Democracy, being a human construct, needs to be thought of as directionality rather than an object. As such, to understand it requires not so much a description of existing structures and/or other related phenomena but a declaration of intentionality.
This blog aims at creating labeled lists of published infringements of such intentionality, of points in time where democracy strays from its intended directionality. In addition to outright infringements, this blog also collects important contemporary information and/or discussions that impact our socio-political landscape.

All the posts here were published in the electronic media – main-stream as well as fringe, and maintain links to the original texts.

[NOTE: Due to changes I haven't caught on time in the blogging software, all of the 'Original Article' links were nullified between September 11, 2012 and December 11, 2012. My apologies.]

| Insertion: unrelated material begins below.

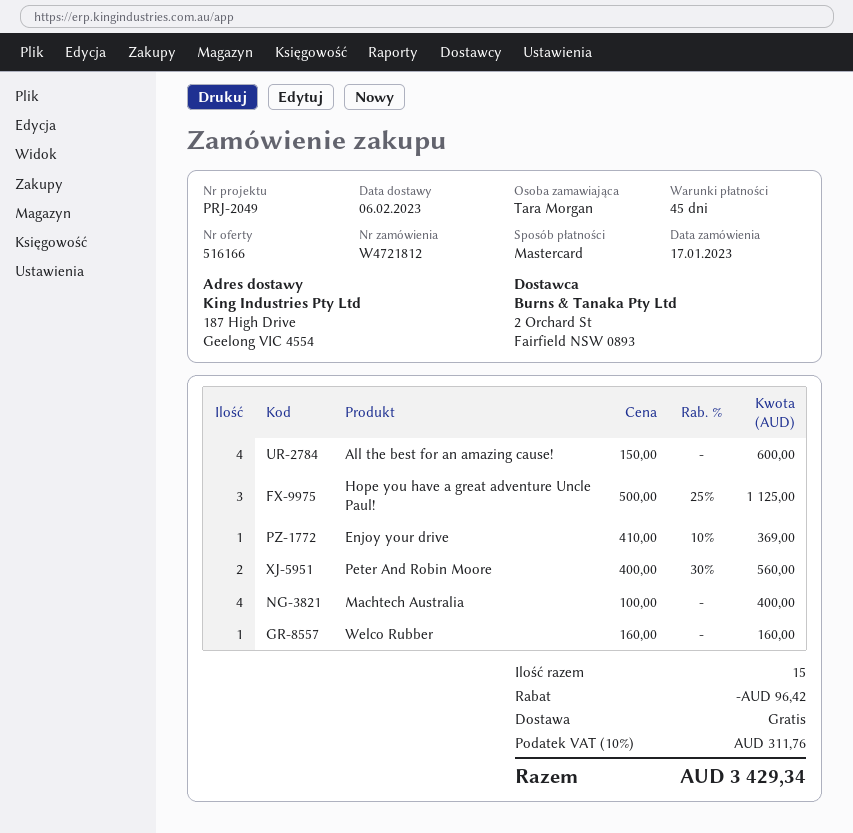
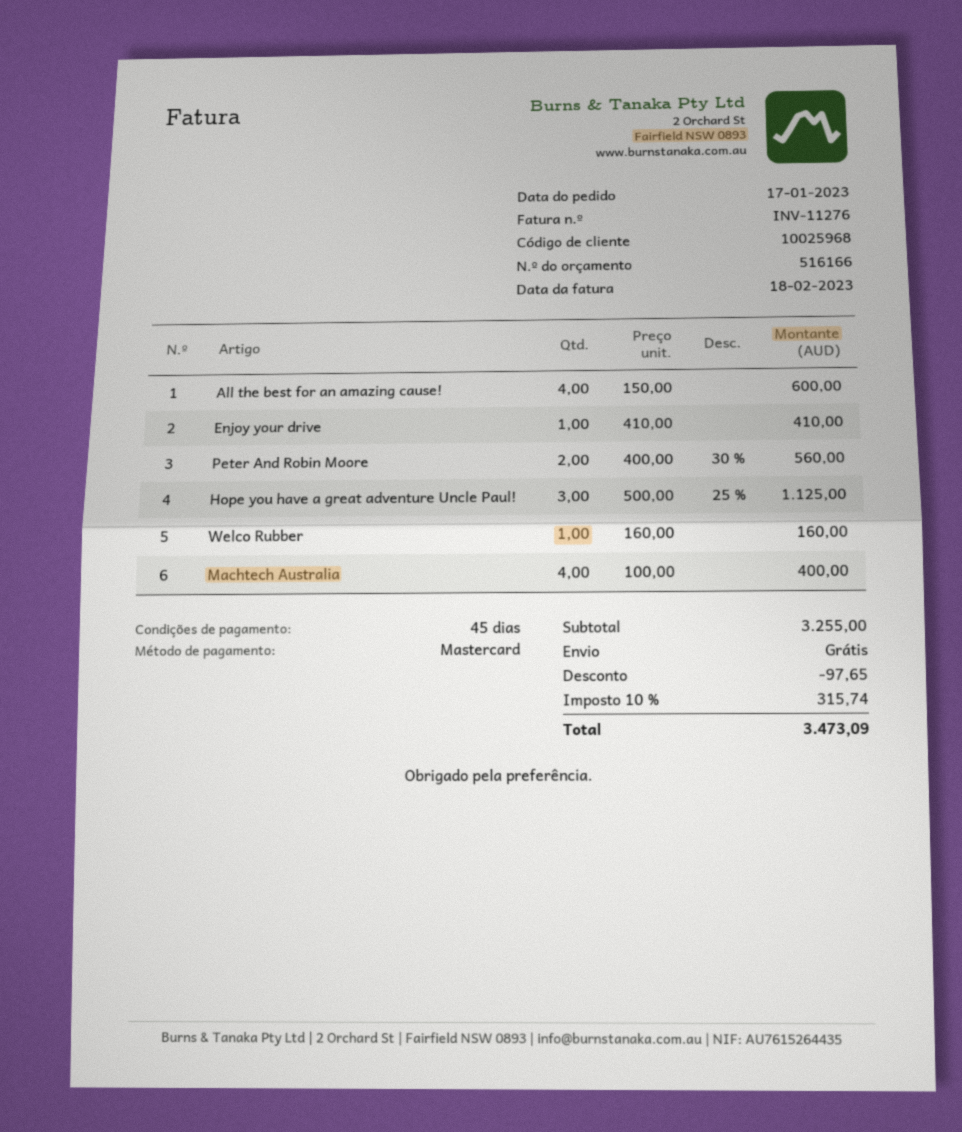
Enjoy your drive: 1 x 410.00 - 10% = 369.00 -> 1 x 410.00 = 410.00
discount: 96.42 -> 97.65
tax: 10% = 311.76 -> 10% = 315.74
total: 3429.34 -> 3473.09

Wednesday, August 26, 2015

Exclusion of Blacks From Juries Raises Renewed Scrutiny

SHREVEPORT, La. — Here are some reasons prosecutors have offered for excluding blacks from juries: They were young or old, single or divorced, religious or not, failed to make eye contact, lived in a poor part of town, had served in the military, had a hyphenated last name, displayed bad posture, were sullen, disrespectful or talkative, had long hair, wore a beard.

The prosecutors had all used peremptory challenges, which generally allow lawyers to dismiss potential jurors without offering an explanation. But the Supreme Court makes an exception: If lawyers are accused of racial discrimination in picking jurors, they must offer a neutral justification.

“Stupid reasons are O.K.,” said Shari S. Diamond, an expert on juries at Northwestern University School of Law. Ones offered in bad faith are not.

In Louisiana’s Caddo Parish, where Shreveport is the parish seat, a study to be released Monday has found that prosecutors used peremptory challenges three times as often to strike black potential jurors as others during the last decade.

That is consistent with patterns researchers found earlier in Alabama, Louisiana and North Carolina, where prosecutors struck black jurors at double or triple the rates of others.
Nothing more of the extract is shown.